Typically, Moulton explained, a communications standard establishes rules for how a device would connect to the network and how their information would be exposed. Many systems are required to support multiple standards increasing the complexity of the system. The ISA design, in contrast, calls for all entities to use the same language, provides well-defined requirements for compliance with the standard, and includes testing tools to enable rapid system integration. Moulton noted that ISA has a data model that can be adapted to cover any sensor data but ensures there is only one way to implement any capability. That streamlined approach in device identification and communication also applies in ISA’s data structures. ISA enabled sensors “…describe a set of capabilities that are provided by a sensor” she said. The definition of a radar, for example, can vary quite heavily by community. By using ISA, a sensor would report what it is capable of doing – it can detect movement, it has a range, it is able to recognize targets in this area of regard, etc.

“There are two fundamentals were trying to fix in designing ISA. One is, how do we allow only one way for you to provide information, so the position is always represented this way, so there’s no argument about it,” Harrell said. “But at the same time, how do we make it extensible, so others can add new data types, experiment with what makes sense, get the right thing going, and then turn around and add those to the standard without breaking everybody else.”

Harrell said it’s not cost effective to reengineer everything every few years to accommodate new sensors and new capabilities. He envisions ISA being designed to avoid that.

“Every device that comes on the network [consistently] describes what it is capable of doing,” he said. “So, if you design a system today that can ingest data and then add a sensor ten years from now, and they are still able to plug-in together and work together, that is what we are trying to design here, something that can be extensible and can allow this kind of future proofing for new technology coming out.”
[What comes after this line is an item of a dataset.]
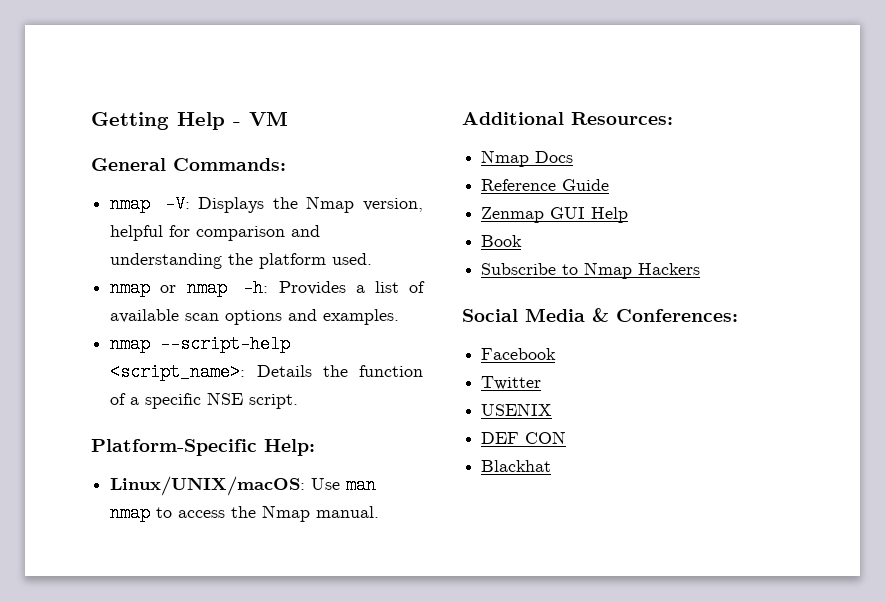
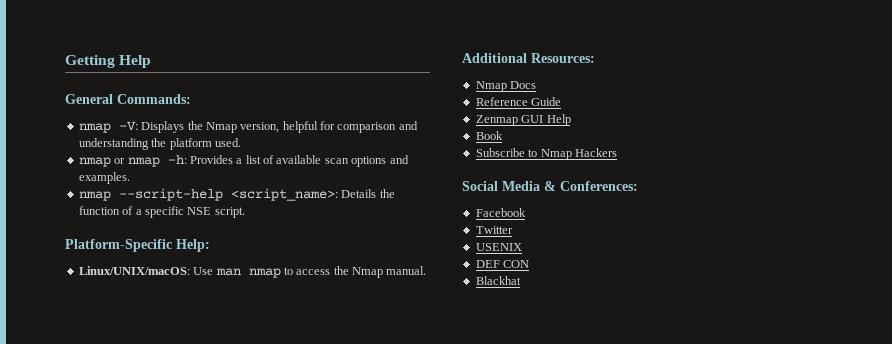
- Getting Help - VM
+ Getting Help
ISA has the potential to work with all the sensors in the PEO IEW&S portfolio and Sensor CE is in the process of engaging in Program Management Offices throughout the organization.

“We are providing it as a capability that can be used on any type of sensor, anything in the PEO’s portfolio ranging from the biometric sensors to aircraft survivability to the electronic warfare sensors, all of those can work with ISA,” Harrell said. “We are talking to all of the Project Managers to make sure they understand that this capability exists and so that they can leverage it.”

ISA is currently deployed to several programs within the PEO IEW&S portfolio. It is also in use at Joint Program Executive Office for Chemical, Biological, Radiological and Nuclear Defense, Program Executive Office Missiles & Space, in programs under the United States Air Force and the United States Navy, and in a joint-collaboration capacity within the Department of Homeland Security. Future deployments include systems under Program Executive Office Command Control Communications, Army G-2 and the United States Marine Corps, to name a few.

Sensor CE is also looking at new projects in development like the High Accuracy Detection and Exploitation System (HADES) where ISA can be implemented at the onset.

“The HADES program is still in the process of defining their requirements and now is a good time for them to look at ISA, to take what we have in there, to update what they’ve got so they can leverage it and make sense of it, and supply whatever information they need to us,” Harrell said.

HADES is a future aerial intelligence, surveillance, and reconnaissance system currently in development.